A.— [L'agent est normalement une pers.] Rompre le lien qui attachait à une chose ou à une personne.
1. [L'obj. est une chose]
a) [Le lien ant. avec l'obj. était un lien de possession réelle]
— Renoncer à un pouvoir, à des droits, à la possession d'un bien ou à l'utilisation d'une chose :
• 1. La surcharge rendant la possession des terres onéreuse, l'humble propriétaire abandonna son champ, ou le vendit à l'homme puissant; et les fortunes se concentrèrent en un moindre nombre de mains.
C.-F. DE VOLNEY, Les Ruines, 1791, p. 72.
• 2. On dit [proverbialement] n'abandonnez pas les étriers, c'est-à-dire servez-vous bien des avantages que vous avez, ne les quittez point.

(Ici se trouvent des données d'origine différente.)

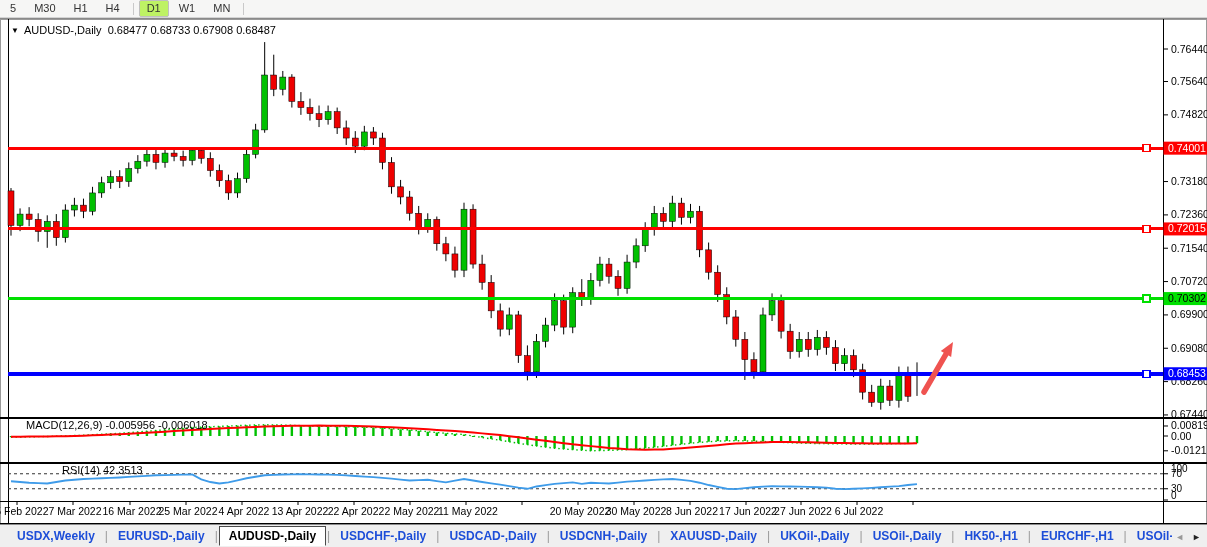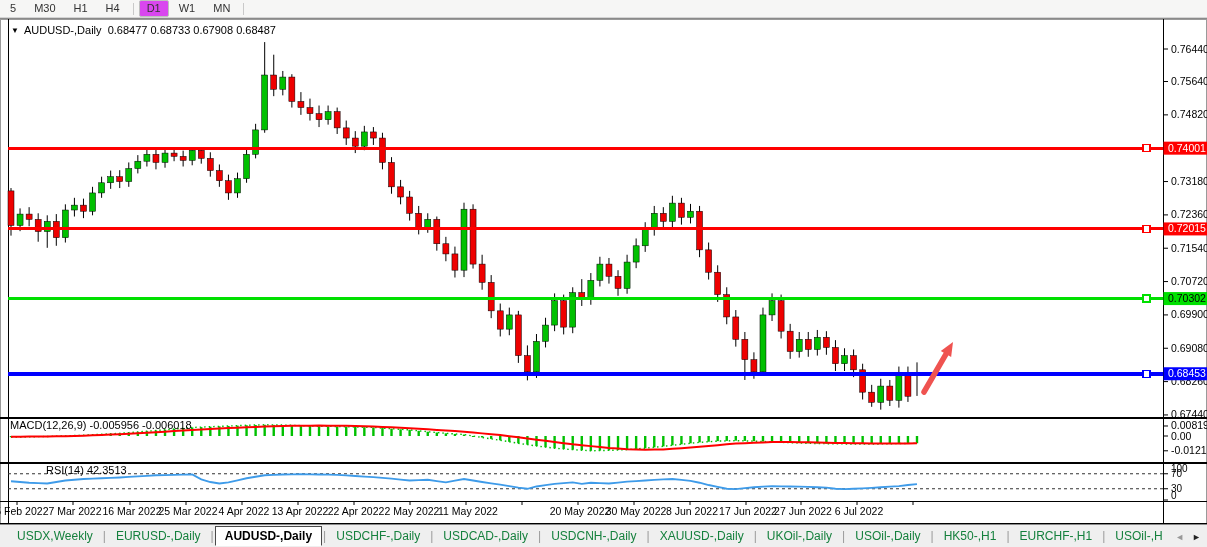"D1" .tf-btn.sel { background: #d946ef -> #bef264 }
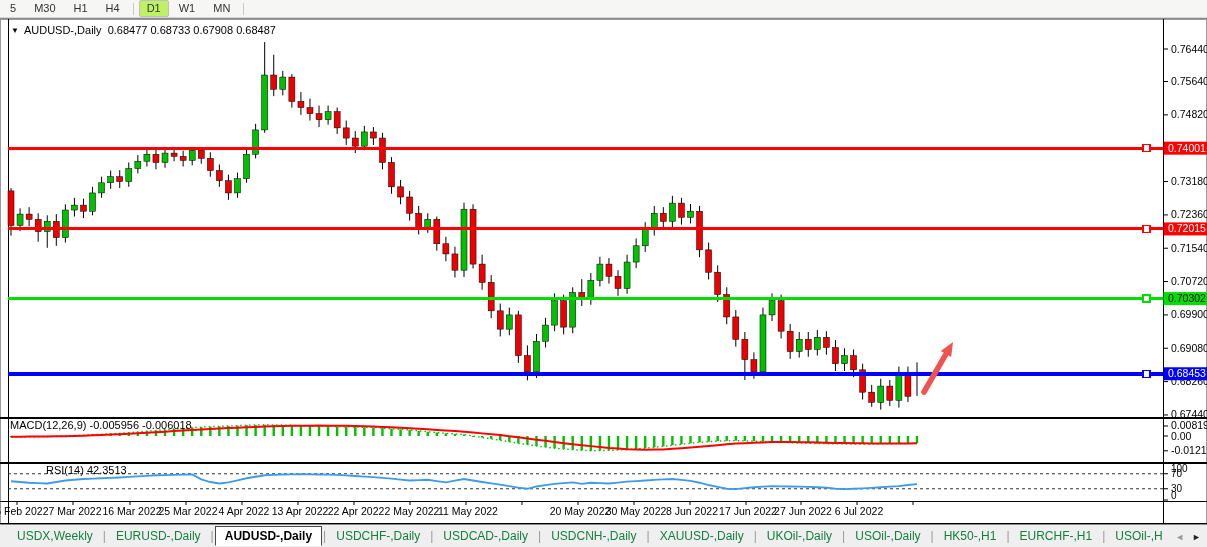"MACD(12,26,9) -0.005956 -0.006018" .pane-label { left: 10px -> 26px }
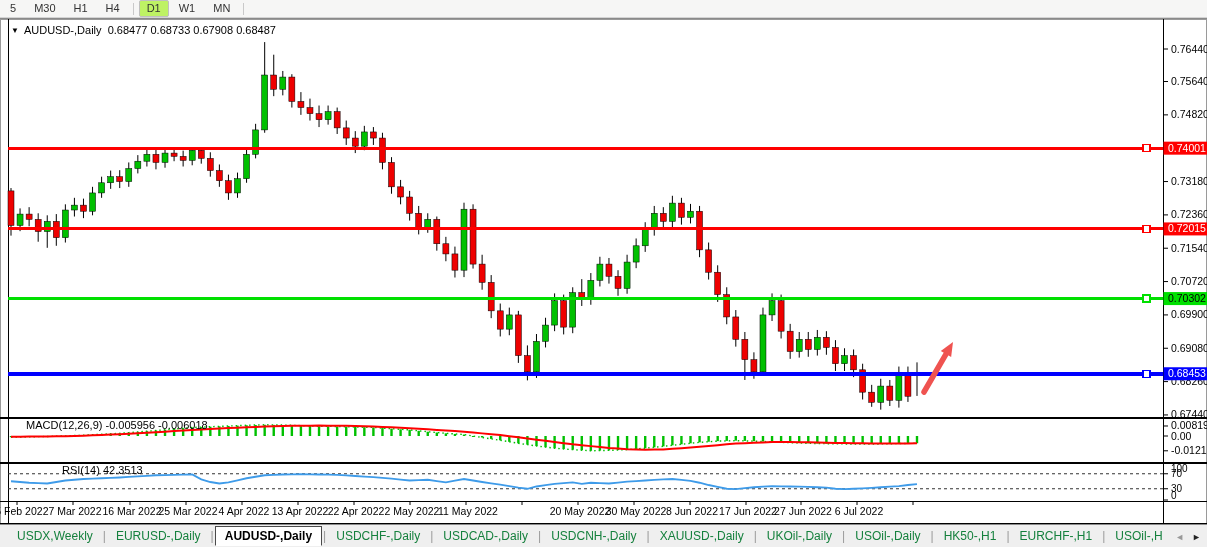"USDX,Weekly" .tab { color: #15803d -> #1d4ed8; font-weight: none -> bold }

J.-F. ROLLAND, Dict. du mauvais langage, 1813, p. 1.
• 3. ... le 3 mai, des cris de Nab, posté à la fenêtre de sa cuisine, annoncèrent que la baleine était échouée sur le rivage de l'île. Harbert et Gédéon Spilett, qui allaient partir pour la chasse, abandonnèrent leur fusil, Pencroff jeta sa hache, Cyrus Smith et Nab rejoignirent leurs compagnons, et tous se dirigèrent rapidement vers le lieu d'échouage.
J. VERNE, L'Île mystérieuse, 1874, p. 307.
• 4. ... la molesquine, (...), commença de lui coller aux chausses. On ne s'en aperçut, hélas! qu'à la fin de la séance, au moment qu'il voulut se lever. Vains efforts! Il tenait à la chaise, et la chaise tenait à lui. Son mince pantalon (nous étions en été) si l'étoffe en était un peu mûre, le fond allait y rester, c'était sûr; il y eut quelques secondes d'angoisse ... et puis, non! Sur un nouvel effort, ce fut la molesquine qui céda, doucement, doucement, abandonnant du sien, comme par conciliation.
A. GIDE, Si le grain ne meurt, 1924, p. 459.
• 5. Oh! Mon père, mon père! Si je n'espérais pas que le ciel a quelque dessein sur moi, je mourrais ici de honte à vos pieds. Il est possible que vous ayez raison, que l'épreuve n'ait pas été poussée jusqu'au bout. Mais Dieu ne m'en voudra pas. Je lui sacrifie tout, j'abandonne tout, je renonce à tout pour qu'il me rende l'honneur.
G. BERNANOS, Dialogues des carmélites, 1948, I, 4, p. 1579.
Rem. Dans l'ex. 2 l'emploi du verbe est fig.
— Quitter un lieu, ne plus l'occuper; dans la lang. du dr. « abandonner le domicile conjugal », dans le lang. milit. « abandonner son poste » :
• 6. Julien vit le succès de son récit. Il comprit qu'il fallait tenter la dernière ressource : il arriva brusquement à la lettre qu'il venait de recevoir de Paris.
— J'ai pris congé de monseigneur l'évêque.
— Quoi, vous ne retournez pas à Besançon! Vous nous quittez pour toujours?
— Oui, répondit Julien d'un ton résolu; oui, j'abandonne un pays où je suis oublié même de ce que j'ai le plus aimé en ma vie, et je le quitte pour ne jamais le revoir. Je vais à Paris ...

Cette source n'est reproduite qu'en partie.